A força-tarefa do governo para derrubar as liminares de geradores que travam o mercado de energia vai continuar. O diretor-geral da Agência Nacional de Energia Elétrica (Aneel), Romeu Rufino, disse nesta terça-feira, 19, que o órgão regulador, em conjunto com a Advogacia Geral da União (AGU) e a Consultoria Jurídica do Ministério de Minas e Energia (MME), vai fazer um esforço para reverter todas as decisões judiciais que protegem produtores dos efeitos do risco hidrológico.

Na sexta-feira, a ação que protegia a Associação Brasileira de Geração de Energia Limpa (Abragel) dos efeitos do risco hidrológico foi derrubada no Superior Tribunal de Justiça (STJ). Foi a primeira liminar a cair e pode gerar um efeito dominó, pois é a que está na maior instância judicial.

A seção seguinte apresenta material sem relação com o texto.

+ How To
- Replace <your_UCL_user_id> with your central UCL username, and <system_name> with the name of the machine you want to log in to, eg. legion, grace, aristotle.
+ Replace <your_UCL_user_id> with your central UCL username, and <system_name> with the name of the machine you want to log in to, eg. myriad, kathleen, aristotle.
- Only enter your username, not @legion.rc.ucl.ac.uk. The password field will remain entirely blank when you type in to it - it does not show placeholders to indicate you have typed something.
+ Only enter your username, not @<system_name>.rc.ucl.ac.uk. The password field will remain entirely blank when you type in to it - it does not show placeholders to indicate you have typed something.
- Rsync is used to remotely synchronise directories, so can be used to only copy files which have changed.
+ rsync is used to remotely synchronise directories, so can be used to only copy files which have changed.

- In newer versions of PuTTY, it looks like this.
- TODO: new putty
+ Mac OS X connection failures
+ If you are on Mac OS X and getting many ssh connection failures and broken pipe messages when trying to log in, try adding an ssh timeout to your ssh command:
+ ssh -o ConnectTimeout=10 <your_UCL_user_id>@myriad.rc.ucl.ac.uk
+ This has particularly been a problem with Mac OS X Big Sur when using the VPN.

Para Rufino, a decisão reforça o entendimento do governo a respeito do assunto. "Vamos trabalhar no sentido de reverter todas as decisões", afirmou o diretor-geral. "Como o mérito das ações é o mesmo, achamos que temos grandes chances de sucesso."

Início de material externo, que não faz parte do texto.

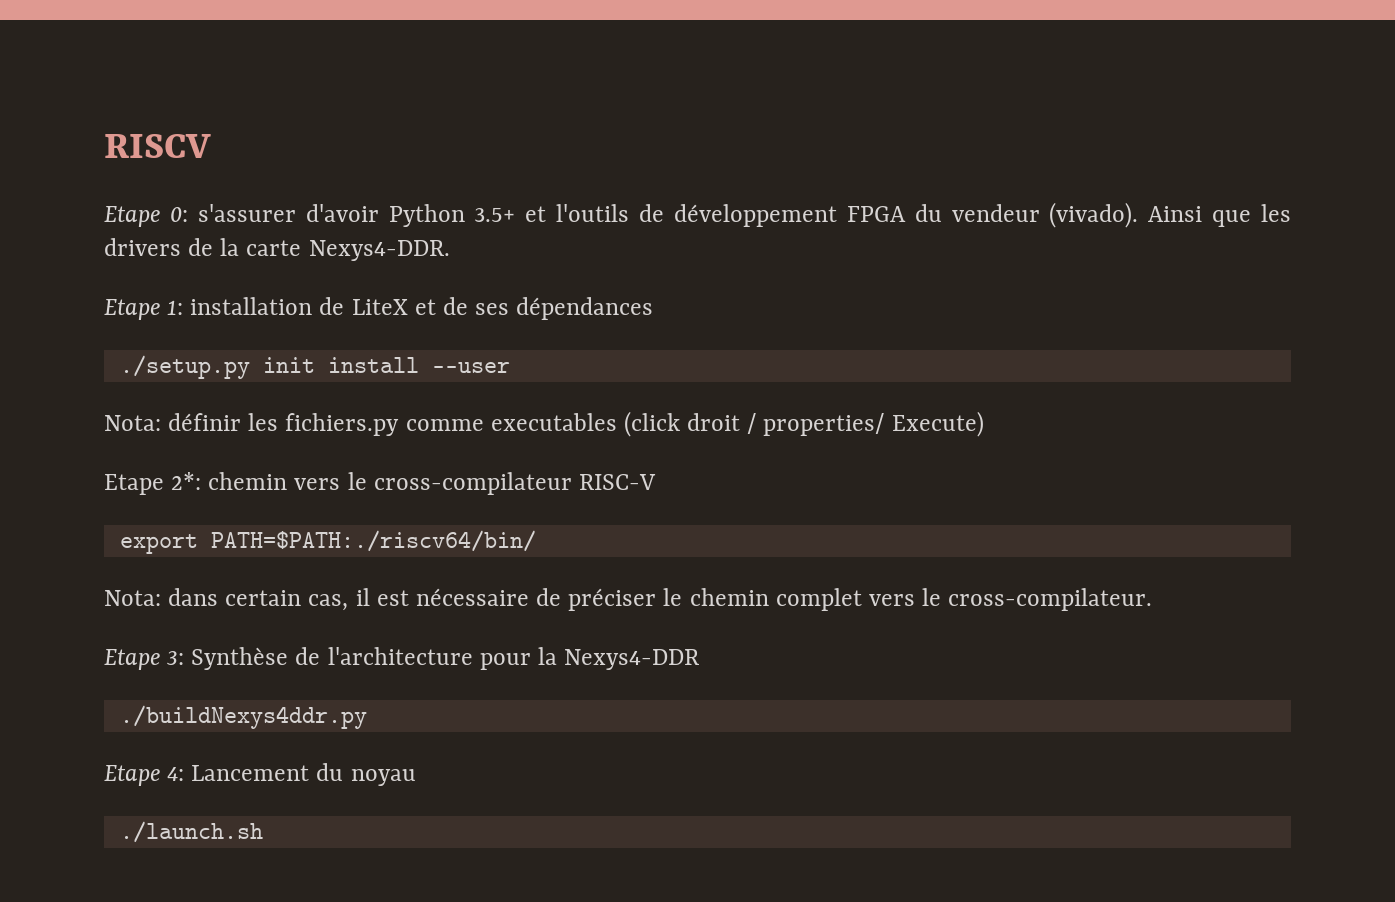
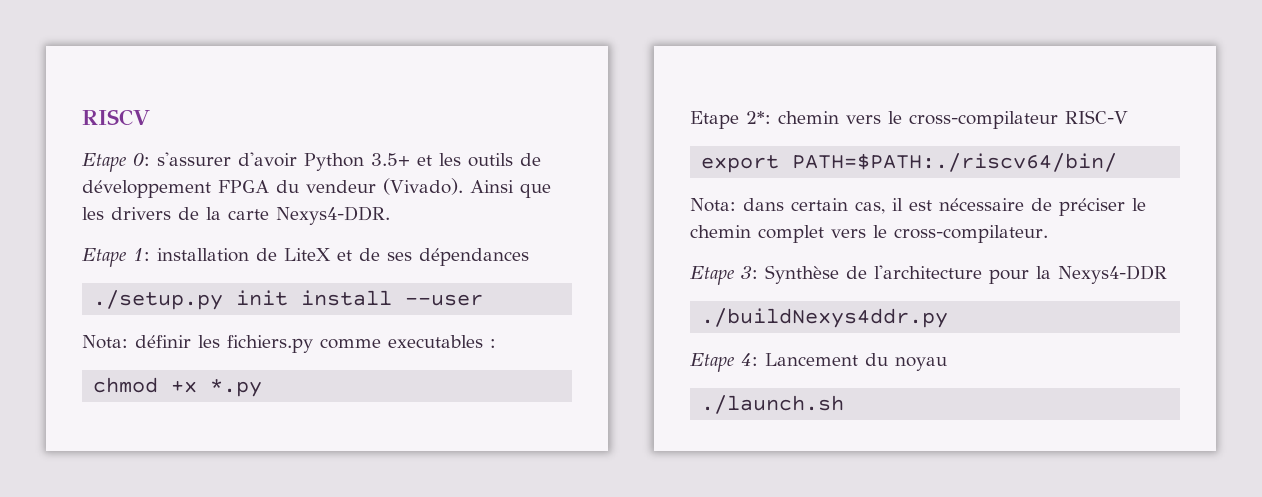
- Etape 0: s'assurer d'avoir Python 3.5+ et l'outils de développement FPGA du vendeur (vivado).
+ Etape 0: s'assurer d'avoir Python 3.5+ et les outils de développement FPGA du vendeur (Vivado).
- Nota: définir les fichiers.py comme executables (click droit / properties/ Execute)
+ Nota: définir les fichiers.py comme executables :
+ chmod +x *.py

Dezenas de liminares ainda travam 40% do volume de contratos comercializados na Câmara de Comercialização de Energia Elétrica (CCEE) e representam em torno de R$ 1 bilhão por mês em inadimplência. A Associação Brasileira dos Produtores Independentes de Energia Elétrica (Apine) e empresas como Cemig e Light também possuem liminares nesse sentido.

Ainda não há uma expectativa de quando o mercado deve retomar a normalidade. Em princípio, os associados da Abragel, que representa pequenas centrais hidrelétricas com dívidas relativamente pequenas, deveriam depositar os valores na próxima liquidação à vista. Porém, segundo Rufino, todos poderão pleitear o parcelamento de suas despesas.

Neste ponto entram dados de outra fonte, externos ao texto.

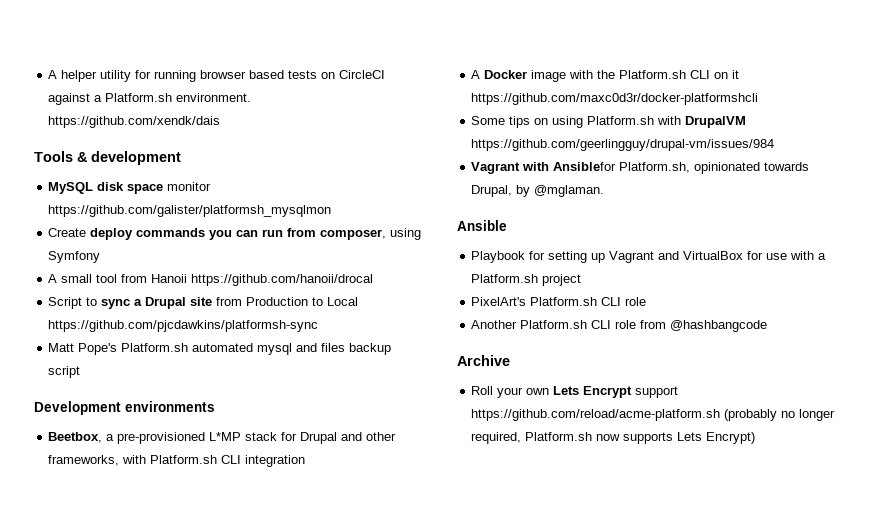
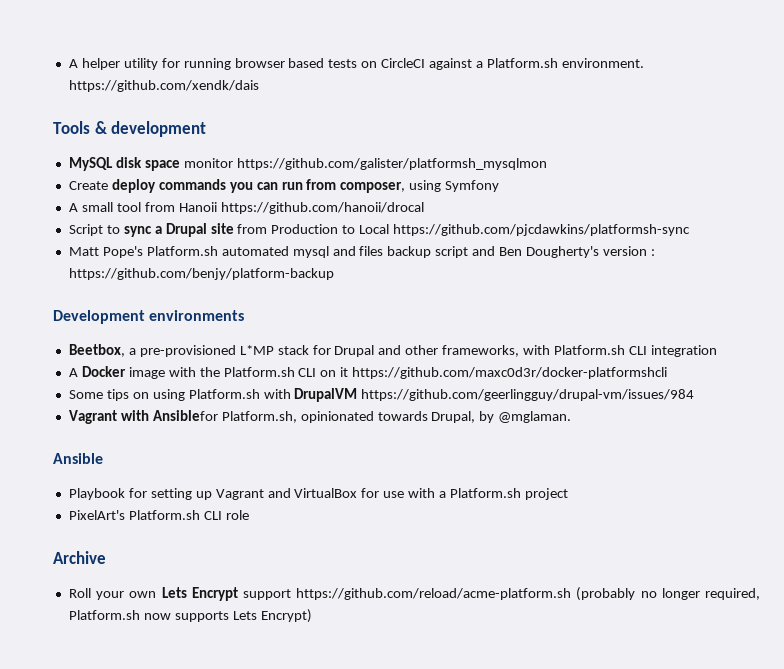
- Matt Pope's Platform.sh automated mysql and files backup script
+ Matt Pope's Platform.sh automated mysql and files backup script and Ben Dougherty's version : https://github.com/benjy/platform-backup
- Another Platform.sh CLI role from @hashbangcode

O diretor-geral disse que a estratégia faz parte do esforço de reduzir a judicialização do setor elétrico. "Tentamos evitar ao máximo que a discussão administrativa siga o caminho judicial, embora não possamos eliminar essa possibilidade. Porém, faremos um esforço para reverter essas decisões", explicou. "A Aneel já regulamentou a lei que repactua a questão do risco hidrológico. A questão se esgotou."